In this study, independent biomarkers ESR PT, CRP, INR, D-dimer, and RDW largely and accurately predicted the mortality of the COVID-19 patients. These results showed that ESR, PT, CRP, INR, D-dimer, and RDW are reliable and important biomarkers that predict mortality in COVID-19 according to the determined cut-off values. The cut-off values obtained can be evaluated as the survival risk limit of the patients in the COVID-19 epidemic, and can be used as a mortality predictive diagnostic tool for clinicians in the intervention.
5. Limitations
This study was a single center study conducted on a relatively small population. The data were obtained from an electronic record system that imposed limitations on the provision of incomplete or outdated information. In addition, the comorbidity data of the patients could not be accessed because the records were obtained retrospectively. Moreover, the study data may need to be confirmed by multicenter prospective studies, as retrospective studies naturally lack control of the variables.
6. Conclusion
In this research, the procalcitonin level was the parameter that most clearly showed the progression of the disease in the patients who died. The patients who died generally had a sustained increase in their leukocyte and neutrophil levels, and biochemical variables, and an ongoing decrease in their lymphopenia and eosinopenia levels. In addition, high ESR, INR, PT, CRP, D-dimer, ferritin and RDW values were the most effective independent mortality risk predictors of COVID-19. In addition, neutrophilia, leukocytosis, thrombocytopenia, and erythrocytopenia were other mortality risk predictors. The calculated cut-off values of these predictors can be used as predictive diagnostic biomarkers of mortality in COVID-19 patients at risk of death. In this way, earlier and more accurate medical intervention can be provided to patients and the health system can be assisted.

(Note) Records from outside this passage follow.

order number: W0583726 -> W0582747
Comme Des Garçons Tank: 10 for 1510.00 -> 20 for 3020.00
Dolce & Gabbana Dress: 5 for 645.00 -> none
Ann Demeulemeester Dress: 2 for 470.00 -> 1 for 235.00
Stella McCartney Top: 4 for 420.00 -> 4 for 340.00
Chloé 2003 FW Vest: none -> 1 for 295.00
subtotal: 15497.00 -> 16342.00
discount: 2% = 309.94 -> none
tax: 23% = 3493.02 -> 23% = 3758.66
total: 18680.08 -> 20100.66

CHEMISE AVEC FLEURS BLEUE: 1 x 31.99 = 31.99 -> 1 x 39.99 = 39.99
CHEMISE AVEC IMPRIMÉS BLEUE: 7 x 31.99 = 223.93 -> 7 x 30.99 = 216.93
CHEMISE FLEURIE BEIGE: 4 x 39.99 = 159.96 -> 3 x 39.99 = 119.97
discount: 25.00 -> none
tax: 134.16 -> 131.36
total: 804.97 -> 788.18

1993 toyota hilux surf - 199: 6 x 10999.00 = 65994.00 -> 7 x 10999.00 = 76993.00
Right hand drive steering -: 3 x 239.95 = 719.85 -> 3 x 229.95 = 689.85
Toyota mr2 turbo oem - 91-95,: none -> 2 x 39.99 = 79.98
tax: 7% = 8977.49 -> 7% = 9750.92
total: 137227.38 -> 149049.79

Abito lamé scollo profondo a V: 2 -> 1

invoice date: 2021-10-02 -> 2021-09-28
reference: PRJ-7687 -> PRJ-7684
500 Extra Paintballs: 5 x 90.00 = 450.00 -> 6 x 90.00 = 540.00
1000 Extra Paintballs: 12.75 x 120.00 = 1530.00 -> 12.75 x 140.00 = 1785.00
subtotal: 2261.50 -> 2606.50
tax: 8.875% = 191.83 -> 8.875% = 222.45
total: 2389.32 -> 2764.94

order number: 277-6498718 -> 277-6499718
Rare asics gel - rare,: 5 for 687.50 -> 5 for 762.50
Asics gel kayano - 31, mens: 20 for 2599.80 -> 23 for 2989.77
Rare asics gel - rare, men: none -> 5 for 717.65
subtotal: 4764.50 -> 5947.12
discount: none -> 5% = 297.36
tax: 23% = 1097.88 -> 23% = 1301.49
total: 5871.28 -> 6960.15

Credit authorship contribution statement
Mehmet Tahir Huyut: conceived and designed the study, scanned the literature, determined and implemented the method, organized, analyzed and interpreted data, wrote and revised the work. Zübeyir Huyut: reviewed the work, commented and revised in the discussion section. Fatih İlkbahar: organized the raw data and created the open access dataset. Cuma Mertoğlu: obtained the data, scanned the literature.
Informed consent
Informed consent was obtained from all individuals included in this study.
Ethical approval
The study protocol was approved by the Institutional Ethics Review Board of Erzincan Binali Yıldırım University after being approved by the Ministry of Health of the Republic of Turkey in accordance with the Declaration of the Helsinki World Medical Association (Ethics Committee Decision number: 2021/02–07).
Declaration of Competing Interest
The authors declare that they have no known competing financial interests or personal relationships that could have appeared to influence the work reported in this paper.